Wirschaftskriminalität

Korruption beim Metro-Konzern

24. August 2006 Im Elektro-Fachhandel ist an diesem Donnerstag ein Korruptionsskandal bekannt geworden. Ehemalige Mitarbeiter des niederländischen Haushaltsgeräteherstellers Philips werden beschuldigt, Mitarbeiter von Media-Markt und Saturn bestochen zu haben.

Die zur Metro AG gehörende Media-Saturn Holding bestätigte, daß Arbeitskräfte aus den beiden Elektro-Ketten in den Fall verwickelt sind. Auch Philips bestätigte, daß die Staatsanwaltschaft Hamburg gegen frühere Mitarbeiter wegen des Verdachts der Bestechung ermittelt. Die Ermittlungen deuten nach Angaben der Hamburger Staatsanwaltschaft auf eine Korruptionsaffäre großen Ausmaßes hin.

Insgesamt 100 Beschuldigte

„Wir haben am 7. Juni insgesamt 116 Durchsuchungsbeschlüsse in 14 Bundesländern vollstreckt.
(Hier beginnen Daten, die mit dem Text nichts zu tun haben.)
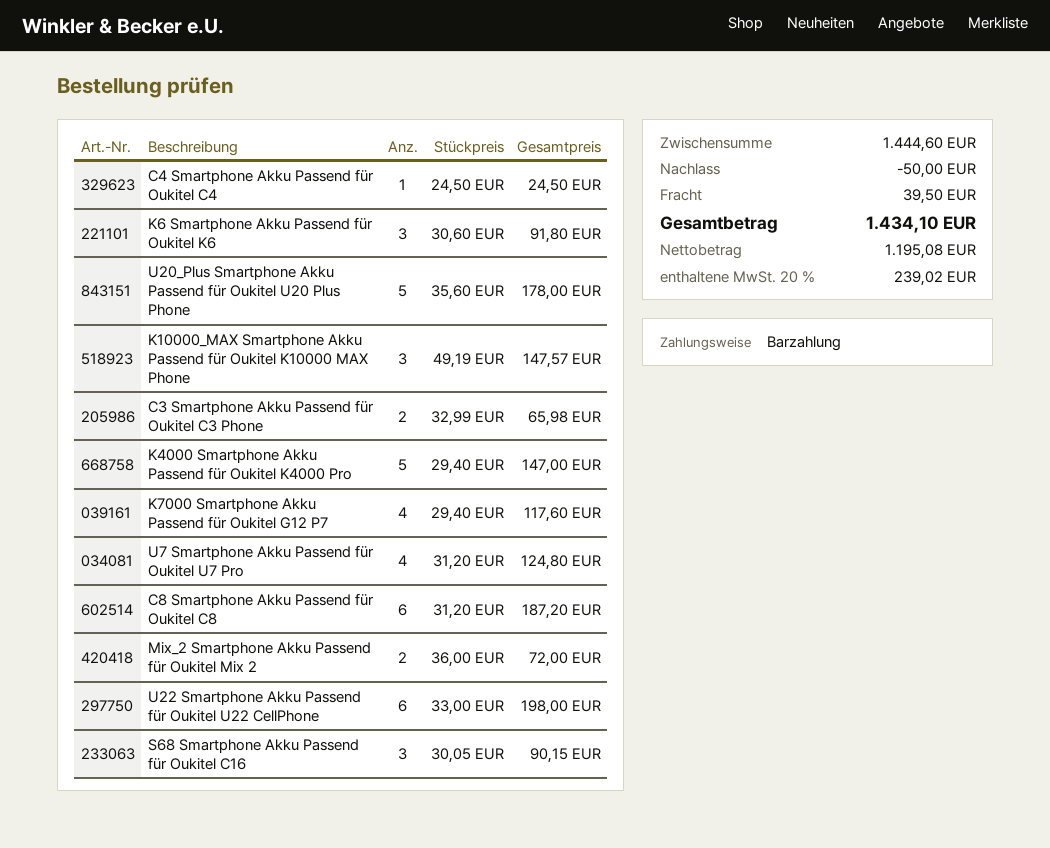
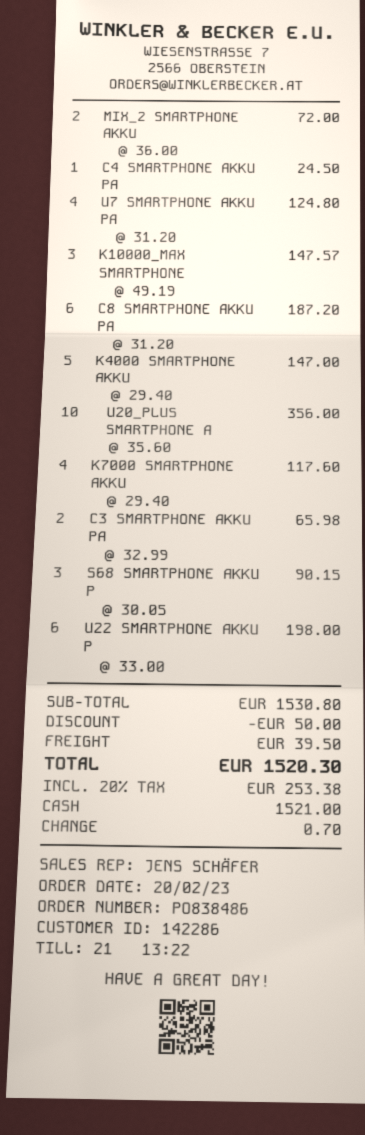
K6 Smartphone Akku Passend für Oukitel K6: 3 x 30.60 = 91.80 -> none
U20_Plus Smartphone Akku Passend für Oukitel U20 Plus Phone: 5 x 35.60 = 178.00 -> 10 x 35.60 = 356.00
subtotal: 1444.60 -> 1530.80
tax: 20% = 239.02 -> 20% = 253.38
total: 1434.10 -> 1520.30

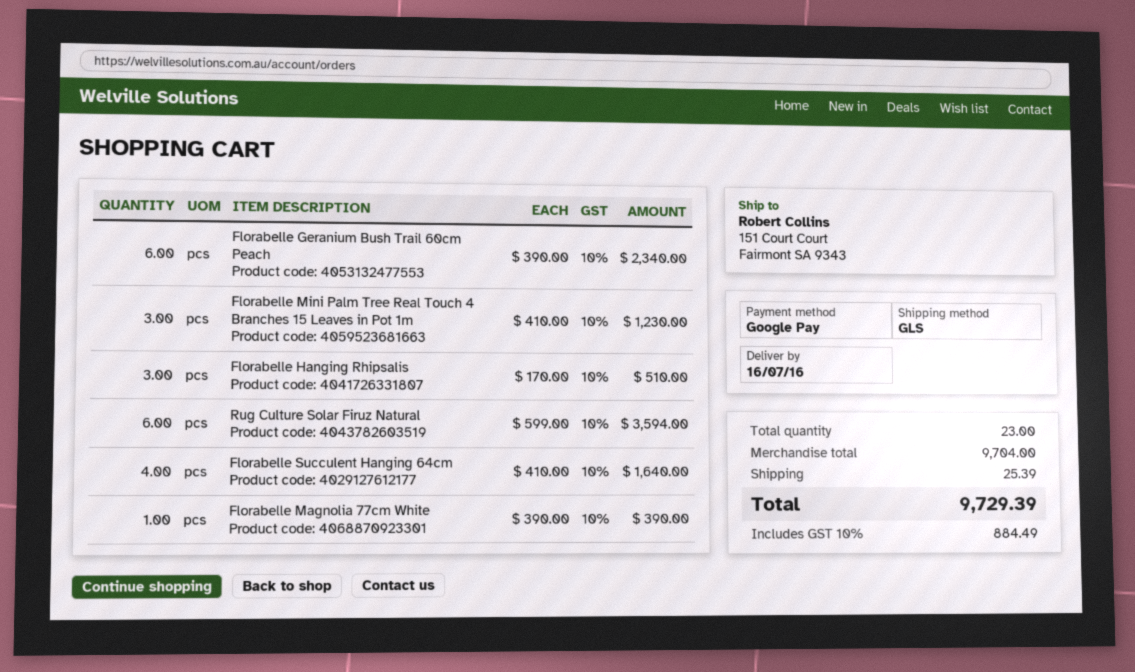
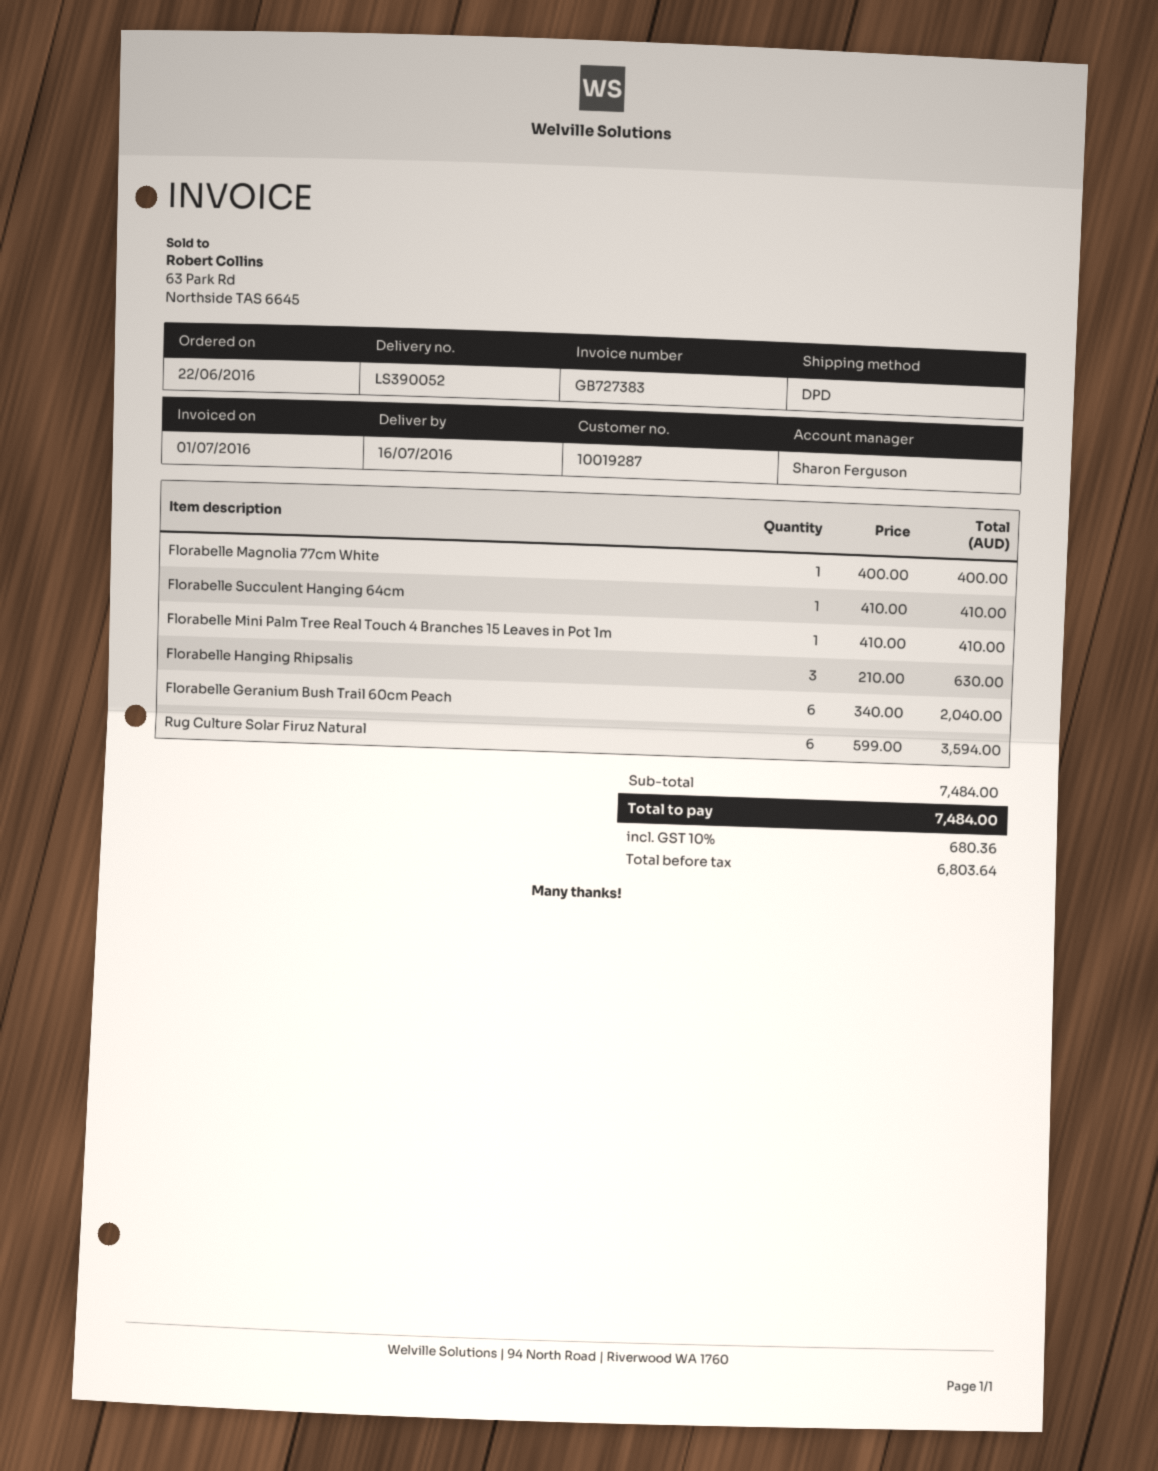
shipping method: GLS -> DPD
Florabelle Geranium Bush Trail 60cm Peach: 6 x 390.00 = 2340.00 -> 6 x 340.00 = 2040.00
Florabelle Mini Palm Tree Real Touch 4 Branches 15 Leaves in Pot 1m: 3 x 410.00 = 1230.00 -> 1 x 410.00 = 410.00
Florabelle Hanging Rhipsalis: 3 x 170.00 = 510.00 -> 3 x 210.00 = 630.00
Florabelle Succulent Hanging 64cm: 4 x 410.00 = 1640.00 -> 1 x 410.00 = 410.00
Florabelle Magnolia 77cm White: 1 x 390.00 = 390.00 -> 1 x 400.00 = 400.00
subtotal: 9704.00 -> 7484.00
shipping: 25.39 -> none
tax: 10% = 884.49 -> 10% = 680.36
total: 9729.39 -> 7484.00

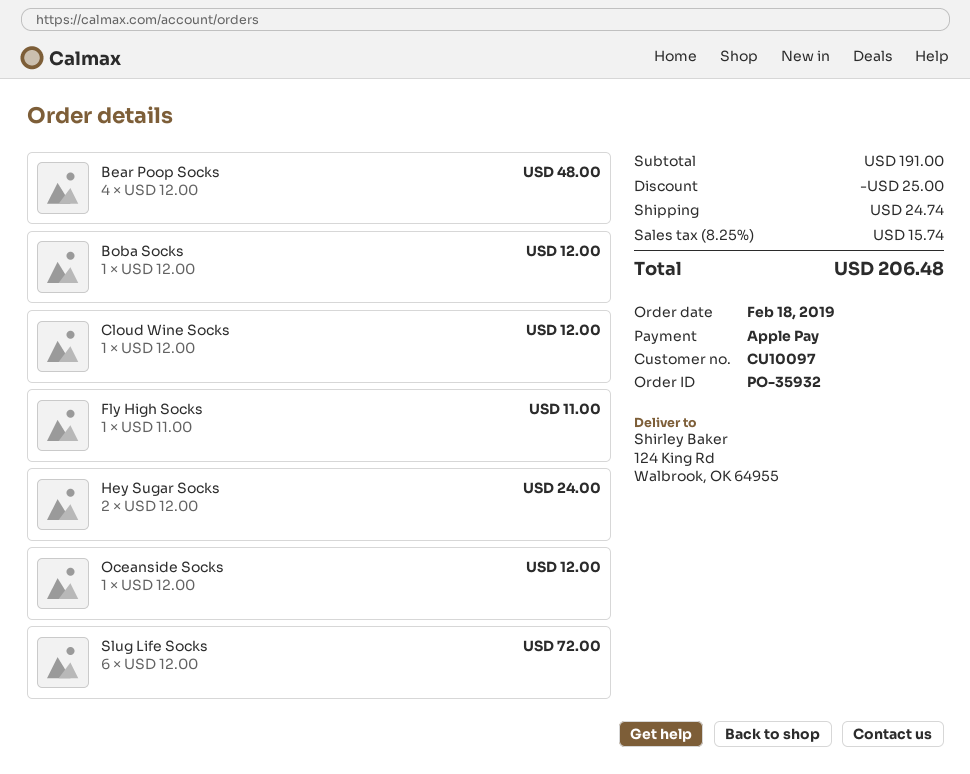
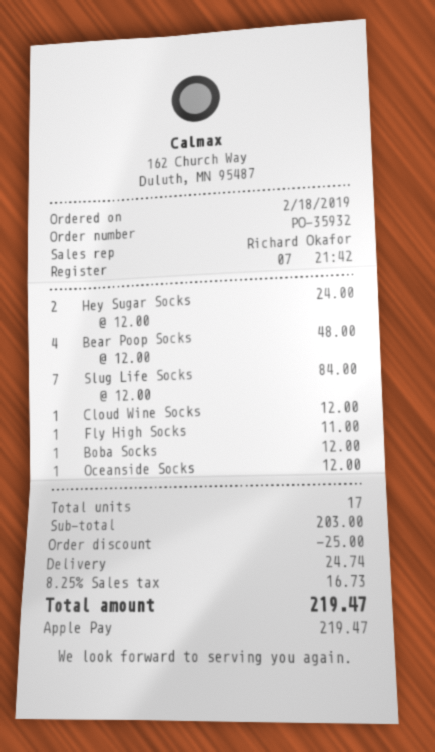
Slug Life Socks: 6 x 12.00 = 72.00 -> 7 x 12.00 = 84.00
subtotal: 191.00 -> 203.00
tax: 8.25% = 15.74 -> 8.25% = 16.73
total: 206.48 -> 219.47

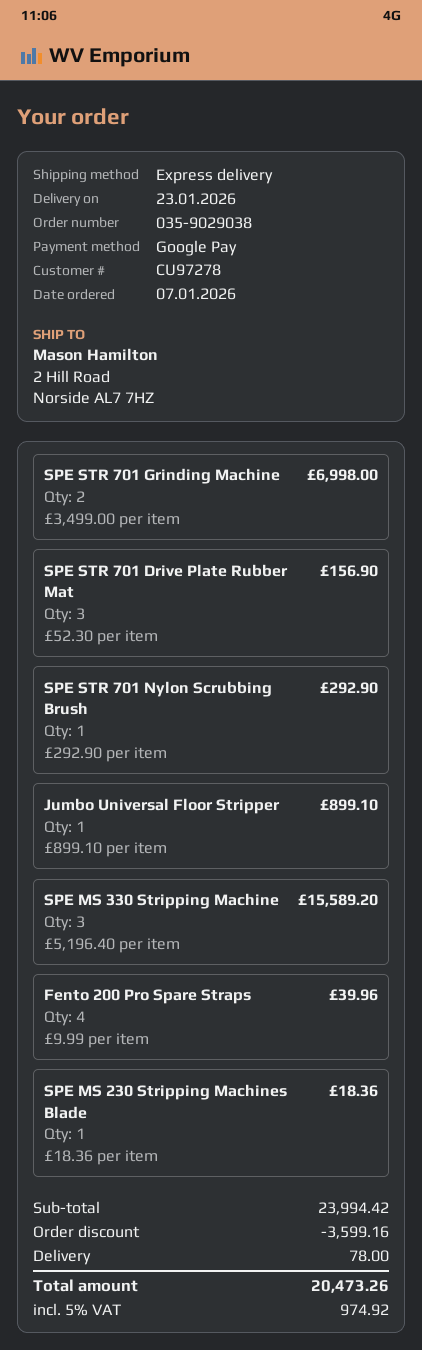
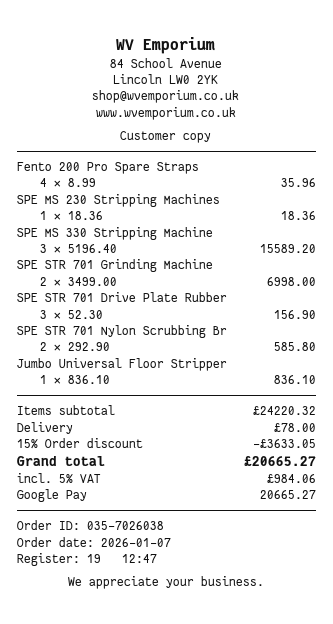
order number: 035-9029038 -> 035-7026038
SPE STR 701 Nylon Scrubbing Brush: 1 x 292.90 = 292.90 -> 2 x 292.90 = 585.80
Jumbo Universal Floor Stripper: 1 x 899.10 = 899.10 -> 1 x 836.10 = 836.10
Fento 200 Pro Spare Straps: 4 x 9.99 = 39.96 -> 4 x 8.99 = 35.96
subtotal: 23994.42 -> 24220.32
discount: 3599.16 -> 3633.05
tax: 5% = 974.92 -> 5% = 984.06
total: 20473.26 -> 20665.27

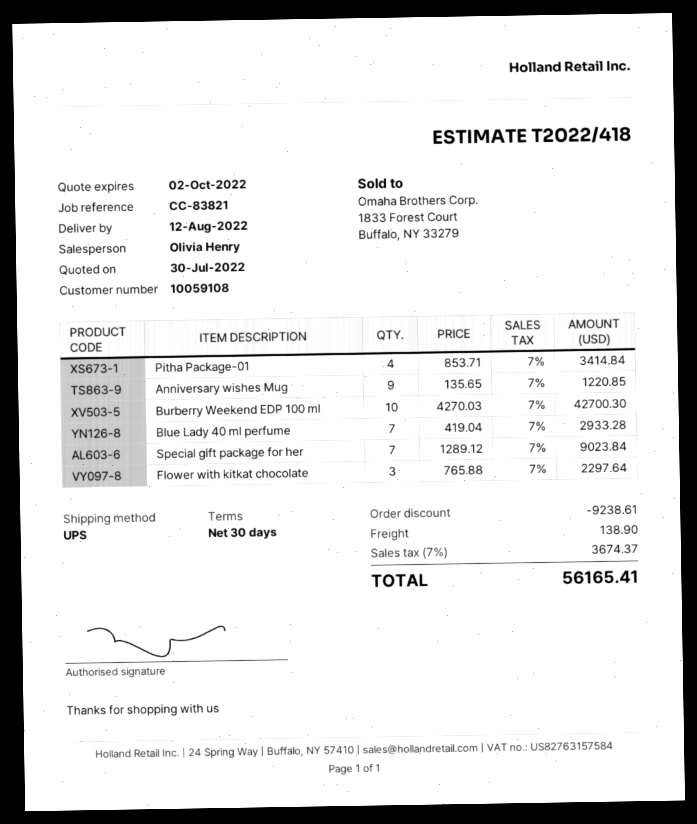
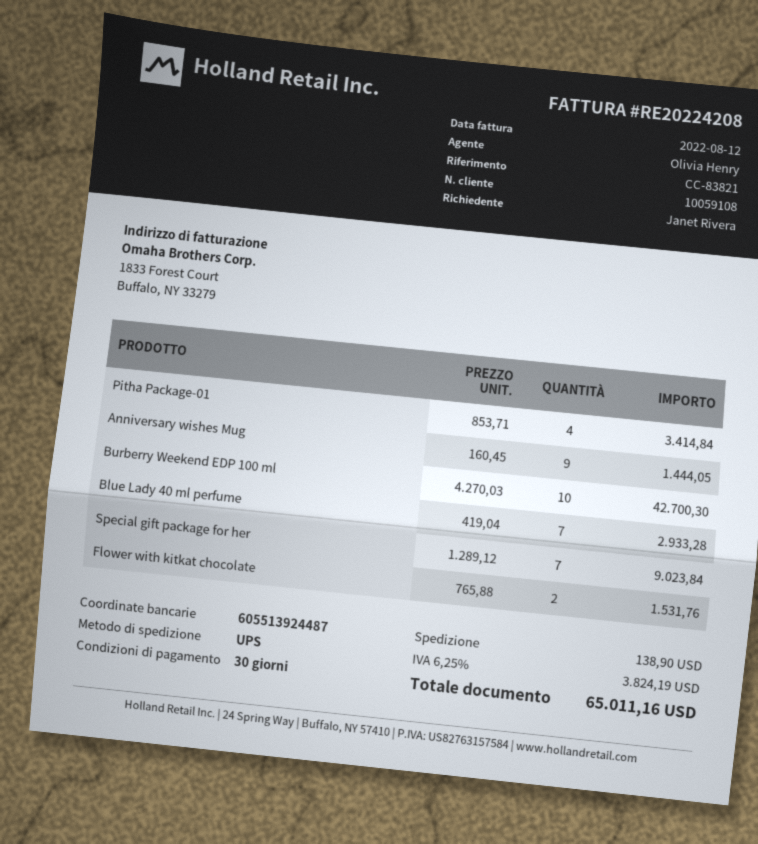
Anniversary wishes Mug: 9 x 135.65 = 1220.85 -> 9 x 160.45 = 1444.05
Flower with kitkat chocolate: 3 x 765.88 = 2297.64 -> 2 x 765.88 = 1531.76
discount: 9238.61 -> none
tax: 7% = 3674.37 -> 6.25% = 3824.19
total: 56165.41 -> 65011.16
Daran können Sie die Dimension erkennen, die das Verfahren hat“, sagte der Sprecher der Ermittlungsbehörde, Rüdiger Bagger, am Donnerstag in Hamburg.

Insgesamt gehe die Staatsanwaltschaft in 250 Einzelfällen einem Bestechungsverdacht nach. „Wir gehen im Augenblick von acht Mitarbeitern aus der Leitung Vertrieb und zirka 15 Außendienstmitarbeitern der Firma Philips aus.“ Insgesamt führe die Staatsanwaltschaft ein Verfahren gegen 100 Beschuldigte.

Kein zentraler Einkauf

Ein Sprecher der Metro-Tochter sagte: „Uns ist ein Liste von der Staatsanwaltschaft Hamburg zugeleitet worden, auf der Namen von Mitarbeitern verzeichnet sind, die bestochen worden sind“. Die Liste enthalte jedoch auch „eine ganze Reihe fingierter Namen“, die definitiv nicht bei Media-Markt oder Saturn beschäftigt seien. Media-Saturn kooperiere voll umfänglich mit der Staatsanwaltschaft Hamburg bei der Aufklärung der Fälle.

Philips hatte es bei Media-Markt und Saturn offenbar leicht, Mitarbeiter mit umsatzgebunden Sachprämien zu bestechen, um den Absatz zu erhöhen. Beide Elektronikfachmärkte verfügen nicht über einen zentralen Einkauf. Für ihn sind abteilungsbezogen Mitarbeiter in den Märkten verantwortlich, wie der Sprecher erläutert.

Personelle Konsequenzen

Mehrfach hat die Metro-Tochter ihren Lieferanten solche „verkaufsfördernden Maßnahmen“,
wie sie Philips jetzt offenbar vorgenommen hat, „schriftlich untersagt“, so der Sprecher weiterhin. „In einem Brief an unseren Partner haben wir auch unser Unverständnis geäußert, daß diese Regeln gebrochen wurden“, sagte der Media-Saturn-Sprecher der Nachrichtenagentur Dow Jones Newswires.

Wenn Klarheit darüber herrsche, welche Mitarbeiter Vorteile angenommen haben, werde das auch zu personellen Konsequenzen führen.